Queste preoccupazioni non riguardano solo l’aumento dei volumi delle importazioni, che esercita pressioni soprattutto su settori sensibili come la carne bovina, il pollame e lo zucchero, ma anche le persistenti asimmetrie negli standard di produzione, nei requisiti ambientali, nelle norme sul benessere degli animali, nell’uso di prodotti fitosanitari e nelle norme sul lavoro, su cui l’UE non ha ottenuto garanzie in grado di rassicurare realmente produttori e consumatori.
E la recente relazione di audit della DG SANTE sulla carne bovina e il continuo utilizzo di ormoni non fa che rafforzare queste preoccupazioni sia per i produttori che per i consumatori.
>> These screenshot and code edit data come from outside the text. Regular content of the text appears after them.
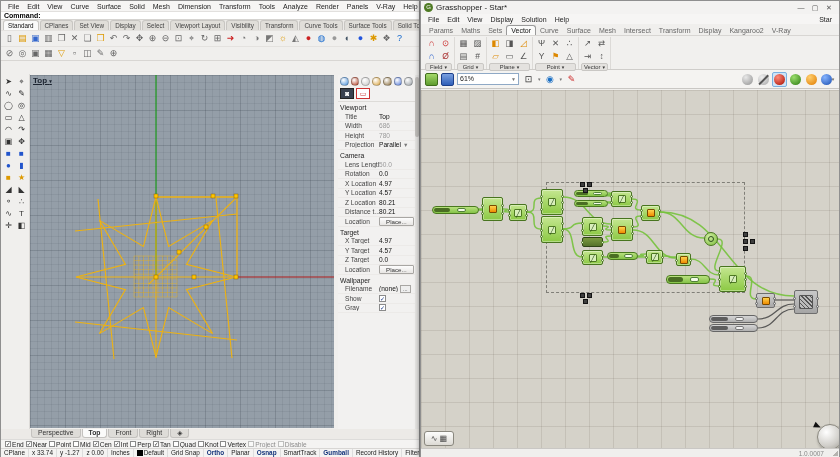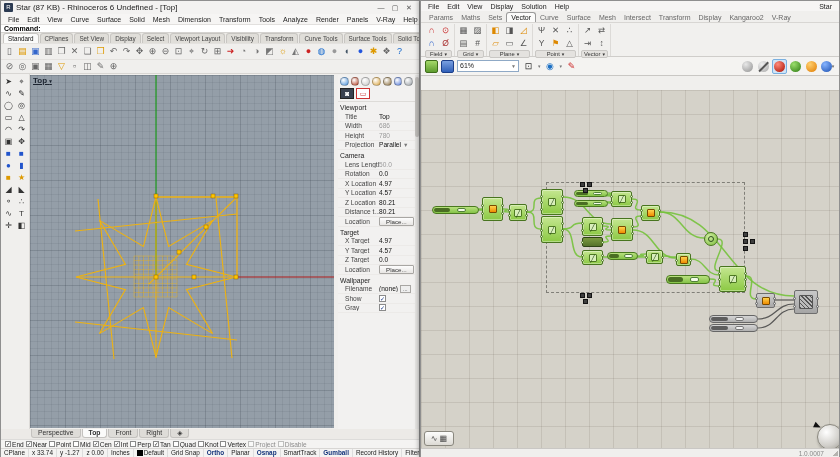--- a/index.html
+++ b/index.html
@@ -116,15 +116,6 @@
 <body>
 
 <div class="win" id="rhino-win">
-  <div class="titlebar">
-    <div class="appicon" style="background:#2b3a52;">R</div>
-    <span>Star (87 KB) - Rhinoceros 6 Undefined - [Top]</span>
-    <div class="wc" id="rhino-wc">
-        <span>—</span>
-        <span>▢</span>
-        <span>✕</span>
-      </div>
-  </div>
   <div class="menubar" id="rhino-menubar">
       <div class="mi">File</div>
       <div class="mi">Edit</div>

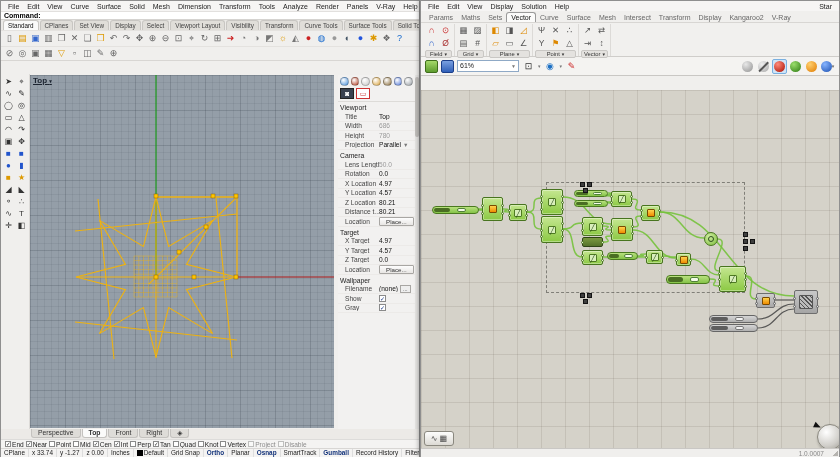--- a/index.html
+++ b/index.html
@@ -476,6 +476,15 @@
 </div>
 
 <div class="win" id="gh-win">
+  <div class="titlebar">
+    <div class="appicon" style="background:#4e7a23;border-radius:50%;">G</div>
+    <span>Grasshopper - Star*</span>
+    <div class="wc" id="gh-wc">
+        <span>—</span>
+        <span>▢</span>
+        <span>✕</span>
+      </div>
+  </div>
   <div class="menubar">
     <span id="gh-menus" style="display:flex;">
         <div class="mi">File</div>

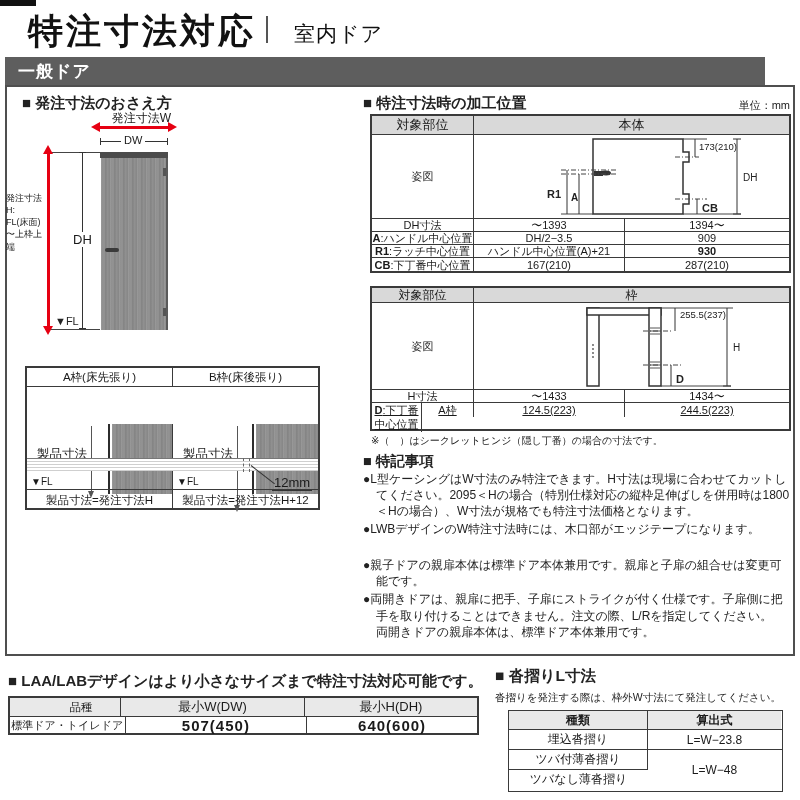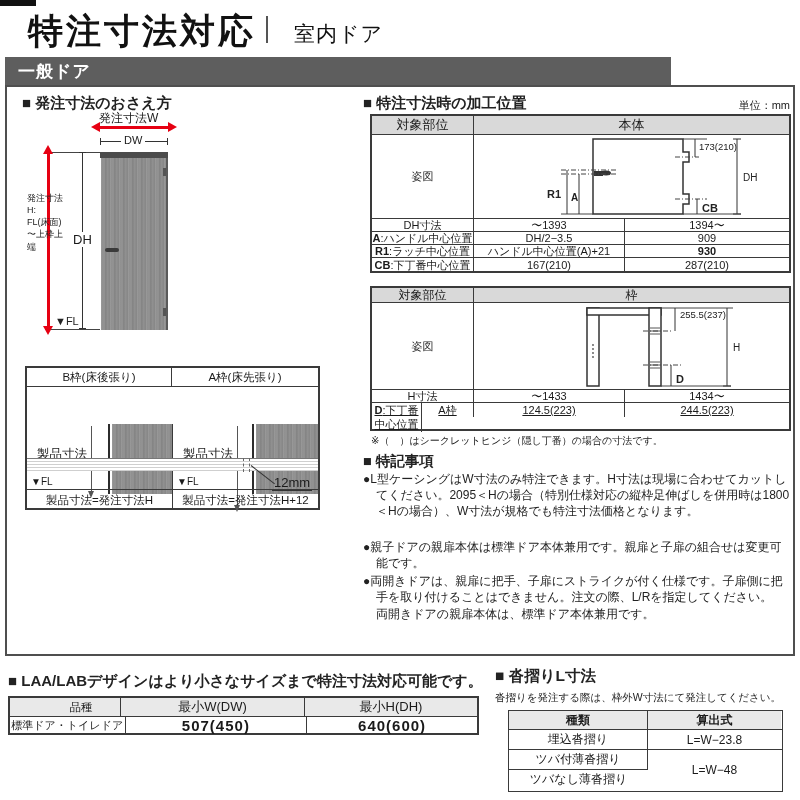--- a/index.html
+++ b/index.html
@@ -91,7 +91,7 @@
 <div class="abs title-sep" style="left:266px;top:16px;height:27px;"></div>
 <div class="abs page-sub" style="left:294px;top:20px;">室内ドア</div>
 
-<div class="abs section-bar" style="left:5px;top:57px;width:666px;height:28px;">一般ドア</div>
+<div class="abs section-bar" style="left:5px;top:57px;width:760px;height:28px;">一般ドア</div>
 
 <div class="abs main-panel" style="left:5px;top:85px;width:790px;height:571px;"></div>
 

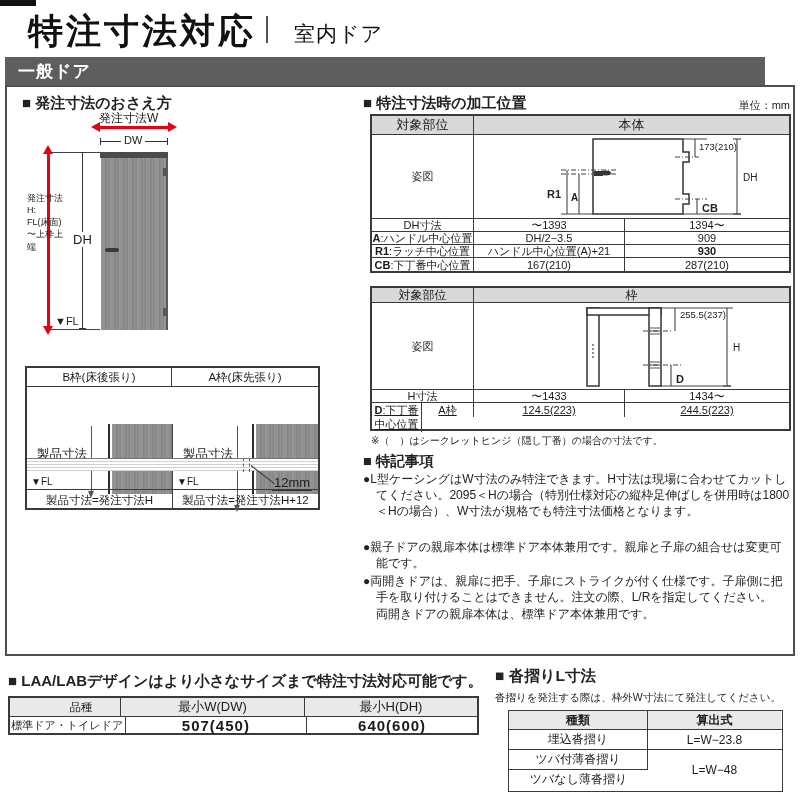--- a/index.html
+++ b/index.html
@@ -97,7 +97,7 @@
 
 <div class="abs h2" style="left:22px;top:94px;">■ 発注寸法のおさえ方</div>
 
-<div class="abs" style="left:99px;top:110px;width:72px;text-align:left;font-size:12px;">発注寸法W</div>
+<div class="abs" style="left:99px;top:110px;width:72px;text-align:right;font-size:12px;">発注寸法W</div>
 <div class="abs arr-h" style="left:100px;top:126px;width:68px;"></div>
 
 <div class="abs dim-h" style="left:100px;top:141px;width:68px;"></div>

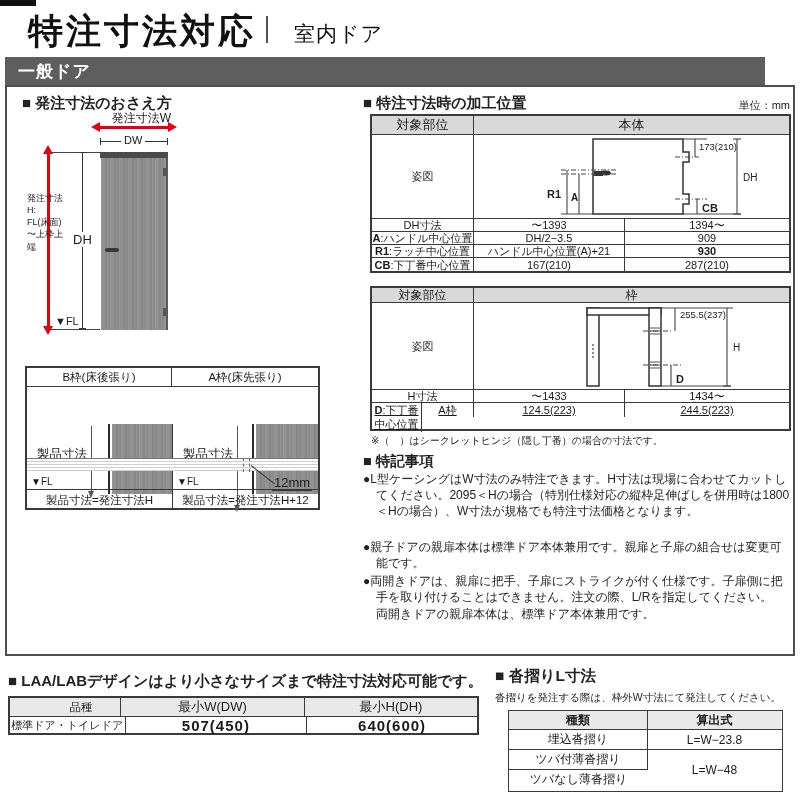--- a/index.html
+++ b/index.html
@@ -115,7 +115,7 @@
 <div class="abs ext-line" style="left:45px;top:152px;width:55px;"></div>
 <div class="abs ext-line" style="left:45px;top:329px;width:55px;"></div>
 <div class="abs arr-v" style="left:47px;top:154px;height:172px;"></div>
-<div class="abs small-note" style="left:6px;top:192px;width:42px;padding-left:21px;">発注寸法H:
+<div class="abs small-note" style="left:6px;top:192px;width:42px;">発注寸法H:
 FL(床面)
 〜上枠上端</div>
 <div class="abs dim-v" style="left:82px;top:152px;height:177px;"></div>

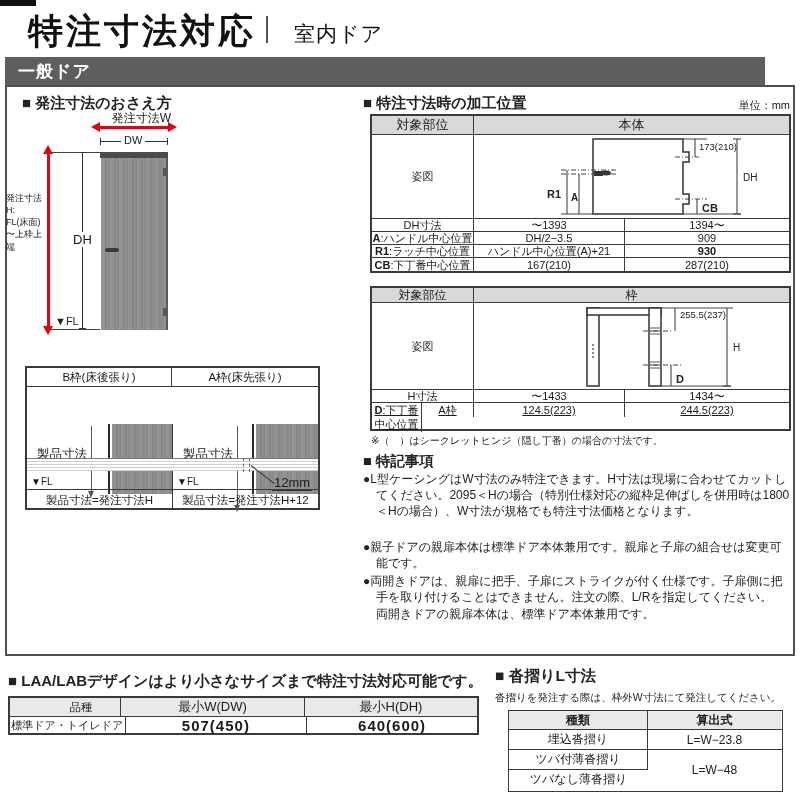--- a/index.html
+++ b/index.html
@@ -125,8 +125,8 @@
 <div class="abs tbl" style="left:25px;top:366px;width:295px;height:144px;">
 
   <div class="row" style="height:19px;">
+    <div class="cell fs115" style="width:146px;">A枠(床先張り)</div>
     <div class="cell fs115" style="width:145px;">B枠(床後張り)</div>
-    <div class="cell fs115" style="width:146px;">A枠(床先張り)</div>
   </div>
 
   <div class="abs" style="left:0;top:20px;width:291px;height:70px;margin-top:36px;">

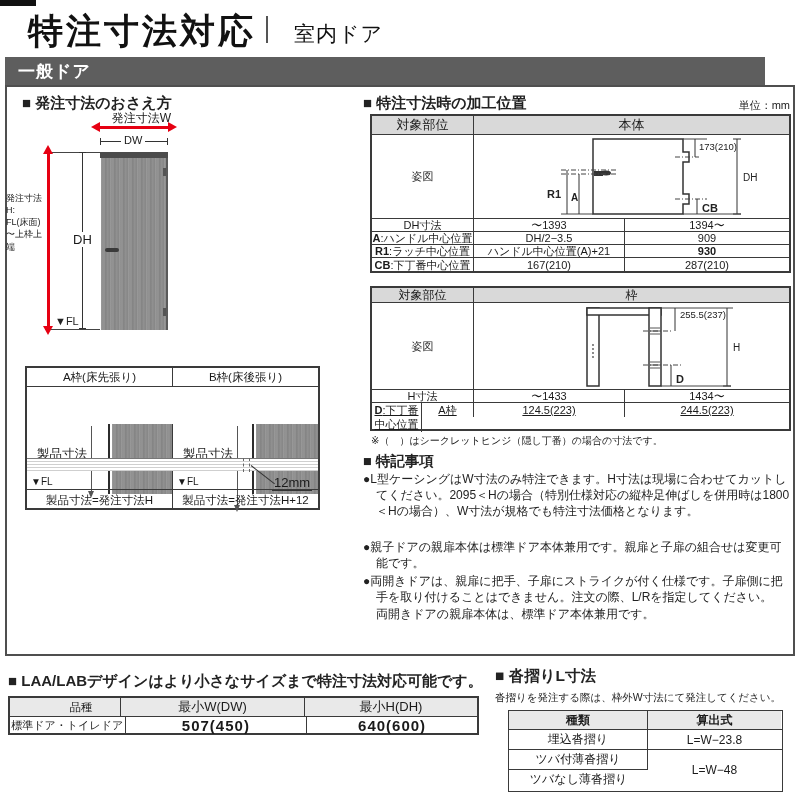--- a/index.html
+++ b/index.html
@@ -290,6 +290,7 @@
 <div class="abs h2" style="left:363px;top:452px;font-size:14.5px;">■ 特記事項</div>
 <div class="abs" style="left:363px;top:471px;width:428px;">
   <div class="note-item">●L型ケーシングはW寸法のみ特注できます。H寸法は現場に合わせてカットしてください。2095＜Hの場合（特別仕様対応の縦枠足伸ばしを併用時は1800＜Hの場合）、W寸法が規格でも特注寸法価格となります。</div>
+  <div class="note-item" style="margin-top:2px;">●LWBデザインのW特注寸法時には、木口部がエッジテープになります。</div>
   <div class="note-item" style="margin-top:20px;">●親子ドアの親扉本体は標準ドア本体兼用です。親扉と子扉の組合せは変更可能です。</div>
   <div class="note-item" style="margin-top:2px;">●両開きドアは、親扉に把手、子扉にストライクが付く仕様です。子扉側に把手を取り付けることはできません。注文の際、L/Rを指定してください。
 両開きドアの親扉本体は、標準ドア本体兼用です。</div>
È quindi “profondamente preoccupante che l’accordo venga approvato in via provvisoria – spiega il Copa Cogeca – non solo ignorando le preoccupazioni della comunità agricola, ma anche contraddicendo le ripetute assicurazioni della Commissione secondo cui un accordo commerciale di così vasta portata e controverso non sarebbe stato attuato senza un consenso parlamentare esaustivo, soprattutto a seguito del recente voto di deferimento della Corte di Giustizia Europea”.
“La politica commerciale non deve andare a scapito del modello agricolo europeo. Il settore agricolo – prosegue la confederazione agricola europea – è già sottoposto a una forte pressione economica a causa dell’aumento dei costi dei fattori di produzione, delle sfide climatiche e della volatilità del mercato. Procedere in questo modo lascerà un segno politico duraturo e rischia di minare ulteriormente la fiducia tra le istituzioni europee e le comunità rurali”.